Algunas de las más conmovedoras historias se le presentan a uno de casualidad.
Y muchas veces su fuerza se las da un simple elemento.
Estaba recorriendo un humilde barrio al sur de Bogotá, como parte de la preproducción de una nota sobre una intervención social en la zona.
Las casas allí, la mayoría de lata y madera, están sobre una colina en el municipio de Soacha, que aunque autónomo es una suerte de extensión de la capital colombiana.
Tiene algunas de las mejores vistas de la ciudad y las montañas que la flanquean.
Pero allí se registran algunos de los peores estándares de vida del país.
Hay pobreza, hay desplazamiento, hay crimen.
Faltan el agua, las cloacas y el gas.
Cuando llueve es casi imposible caminar sus calles y senderos de tierra.
Algunos habitantes les ponen alfombras encima para hacerlos más estables.
Cuando llueve, el agua, inmisericorde, se mete en las casas y lo moja todo.
Pero Daisy Reyes tiene suerte.
Su cama y la de sus niños están en una parte de su casa hecha de madera prefabricada que le donó el gobierno.
Allí no entra el agua.
No pasa lo mismo con el área que sirve de cocina y comedor.

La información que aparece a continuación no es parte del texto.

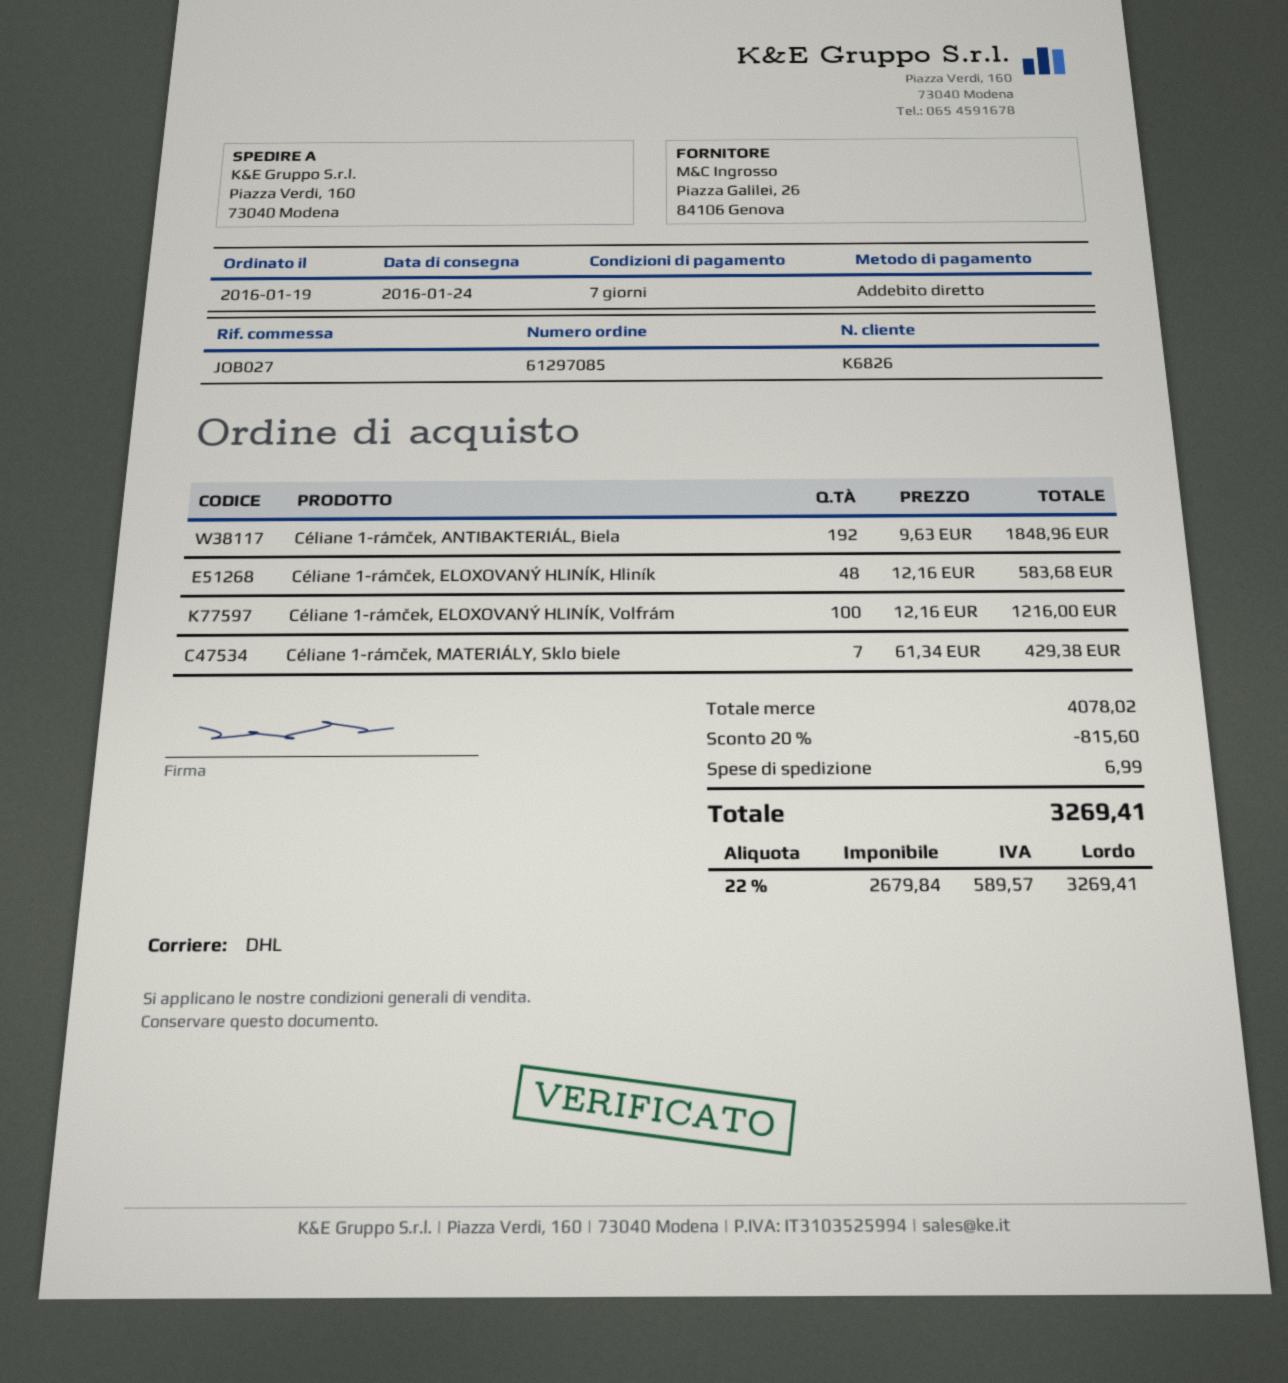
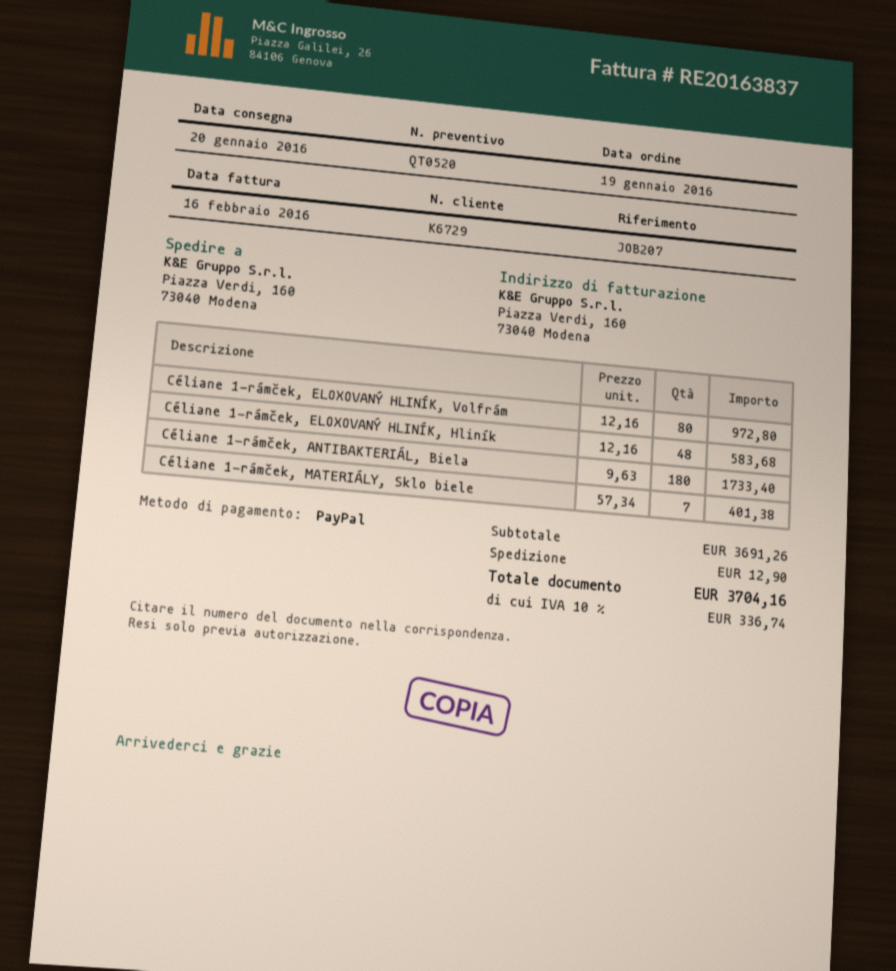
delivery date: 2016-01-24 -> 2016-01-20
customer number: K6826 -> K6729
reference: JOB027 -> JOB207
payment method: direct debit -> PayPal
Céliane 1-rámček, ANTIBAKTERIÁL, Biela: 192 x 9.63 = 1848.96 -> 180 x 9.63 = 1733.40
Céliane 1-rámček, ELOXOVANÝ HLINÍK, Volfrám: 100 x 12.16 = 1216.00 -> 80 x 12.16 = 972.80
Céliane 1-rámček, MATERIÁLY, Sklo biele: 7 x 61.34 = 429.38 -> 7 x 57.34 = 401.38
subtotal: 4078.02 -> 3691.26
discount: 20% = 815.60 -> none
shipping: 6.99 -> 12.90
tax: 22% = 589.57 -> 10% = 336.74
total: 3269.41 -> 3704.16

Pero eso está bien, dice ella, porque al menos las camas se mantienen secas.
Y el agua de lluvia que recoge le permite gastar menos en el agua potable que compra una vez por semana a un camión tanque.
Mientras yo recorría el barrio con una líder comunitaria, Daisy nos vio y nos invitó a pasar a su casa.
Sus ojos brillaban, húmedos, y nos hablaba casi sin pausa.
Sólo paraba para retar a los niños cuando se peleaban.
Habló de muchas cosas.
Habló de las necesidades y dificultades de su familia.
Habló del orgullo que le hacía sentir que a uno de sus hijos le estuviera yendo muy bien en la escuela.
De repente, hablando y hablando, contó la historia de ese aparato de televisión, el que estaba en en un rincón de la sala, un recuerdo en forma de una caja gris fuera de servicio.
«Lo compró mi finado marido», me contó, con sus ojos ahora más húmedos.
«Es lo único que no vendió de inmediato, vendía todo lo que llegaba a sus manos», me dijo.
Después me explicó que no podía deshacerse del aparato, aunque no funcionara y aunque ella ya tuviera uno nuevo y mejor.
Es el único recuerdo que le queda de él.
Luego supe -ella no me lo contó- que lo habían matado a los 15 días de salir de la cárcel, donde estuvo tres años.
Una venganza, un vecino enojado.
Ni siquiera mientras estaba en prisión, cuando el dinero hacía mucha falta, quiso vender la televisión, me dijo Daisy.
La había comprado para los niños.
Ahora ella tiene una nueva pareja.
Viven juntos, con los cuatro hijos de ella y el único de él.
Se apoyan mutuamente, se ven felices juntos.
Tienen una de las mejores vistas de Bogotá y una de las más duras vidas de esta capital.